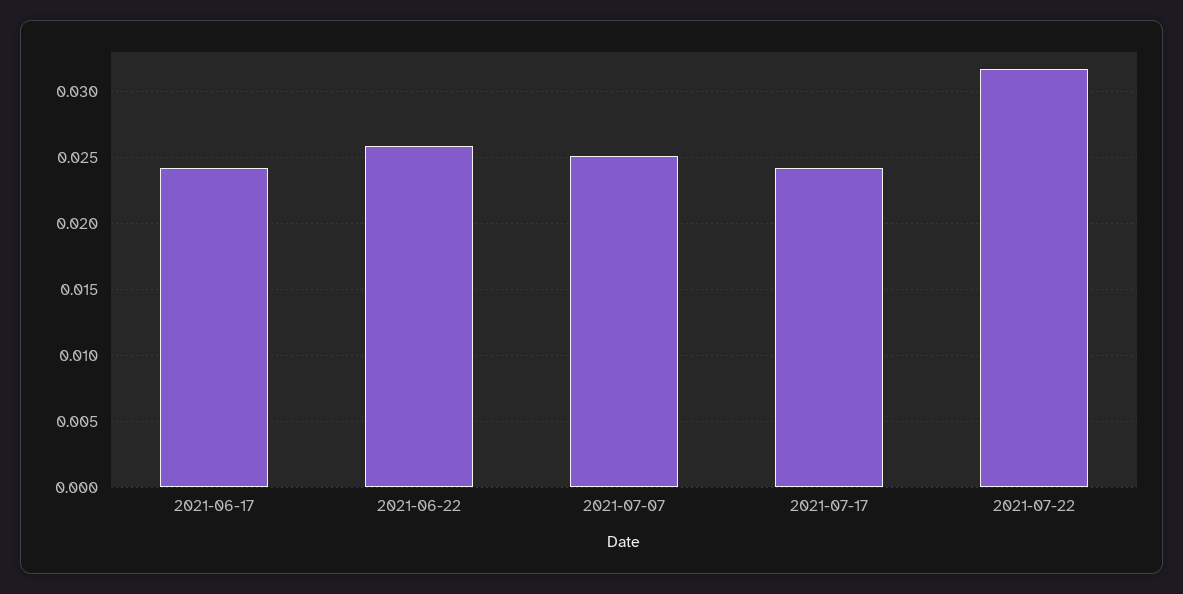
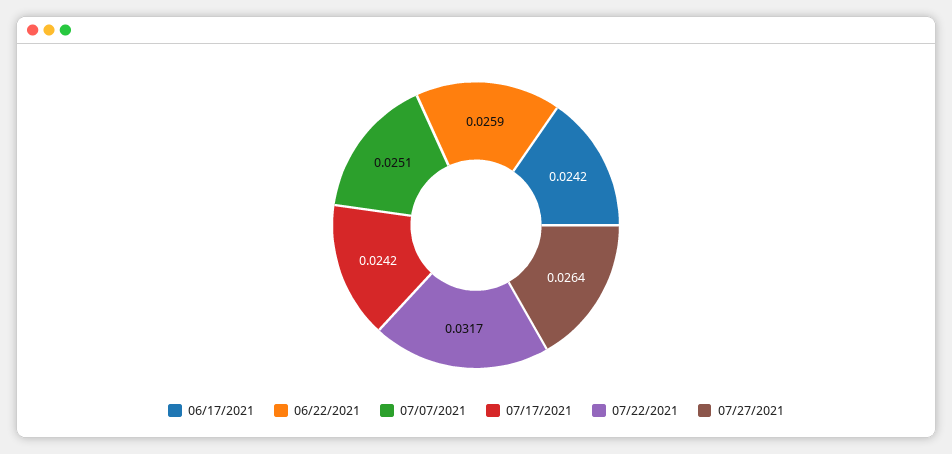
07/27/2021: none -> 0.0264

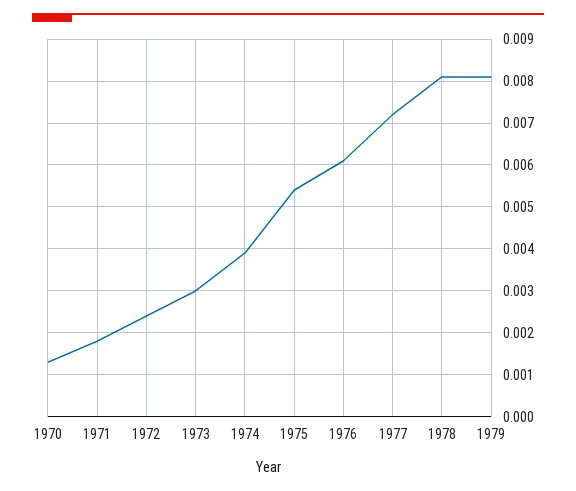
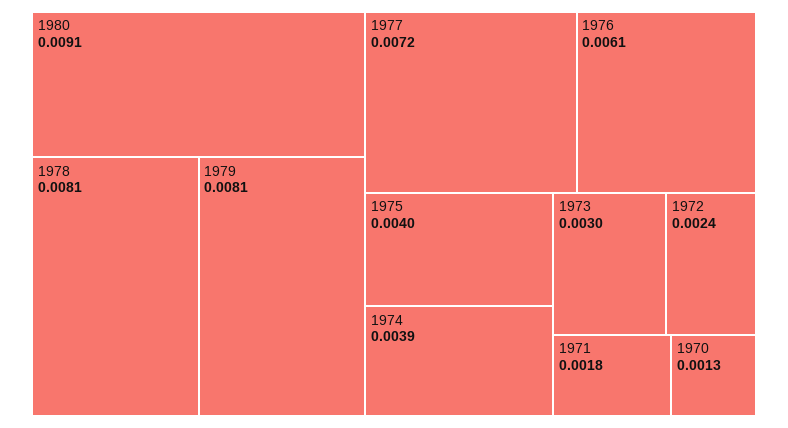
1975: 0.0055 -> 0.004
1980: none -> 0.0091

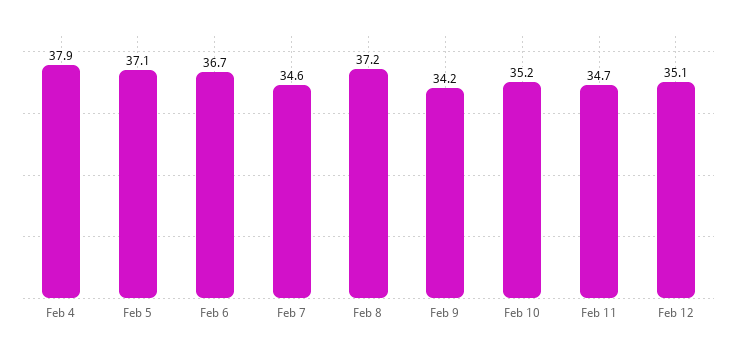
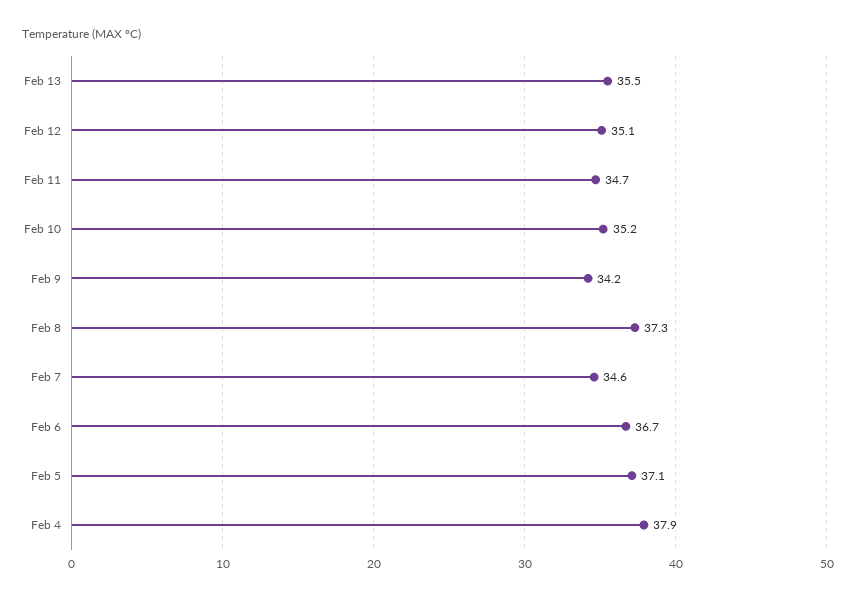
Feb 8: 37.2 -> 37.3
Feb 13: none -> 35.5

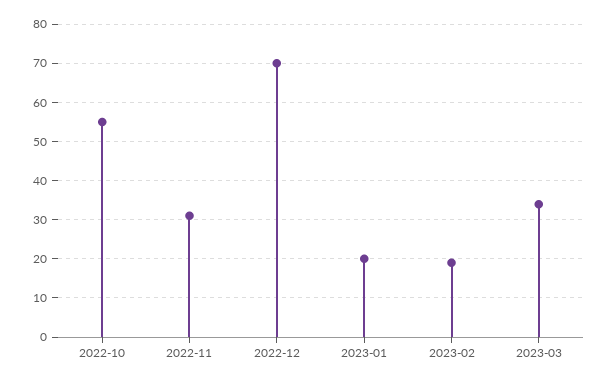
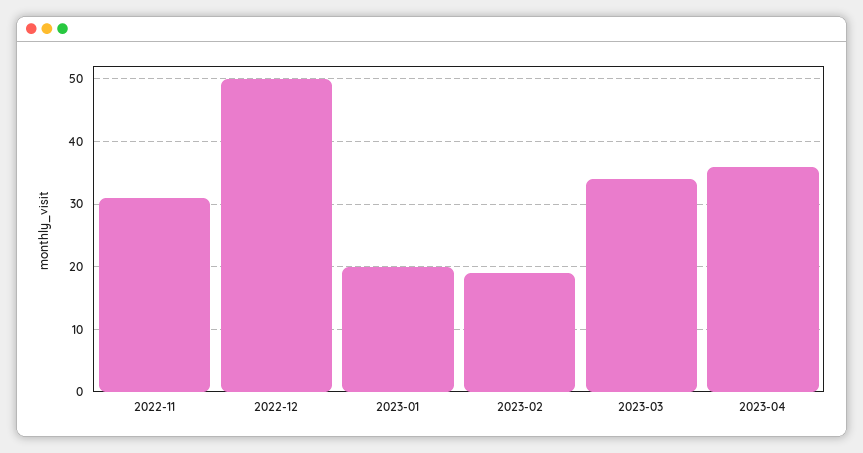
2022-10: 55 -> none
2022-12: 70 -> 50
2023-04: none -> 36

=== Prompt ===
Here the records must be restated exactly, minus any images.

=== Exercise solution ===
07/27/2021: none -> 0.0264

1975: 0.0055 -> 0.004
1980: none -> 0.0091

Feb 8: 37.2 -> 37.3
Feb 13: none -> 35.5

2022-10: 55 -> none
2022-12: 70 -> 50
2023-04: none -> 36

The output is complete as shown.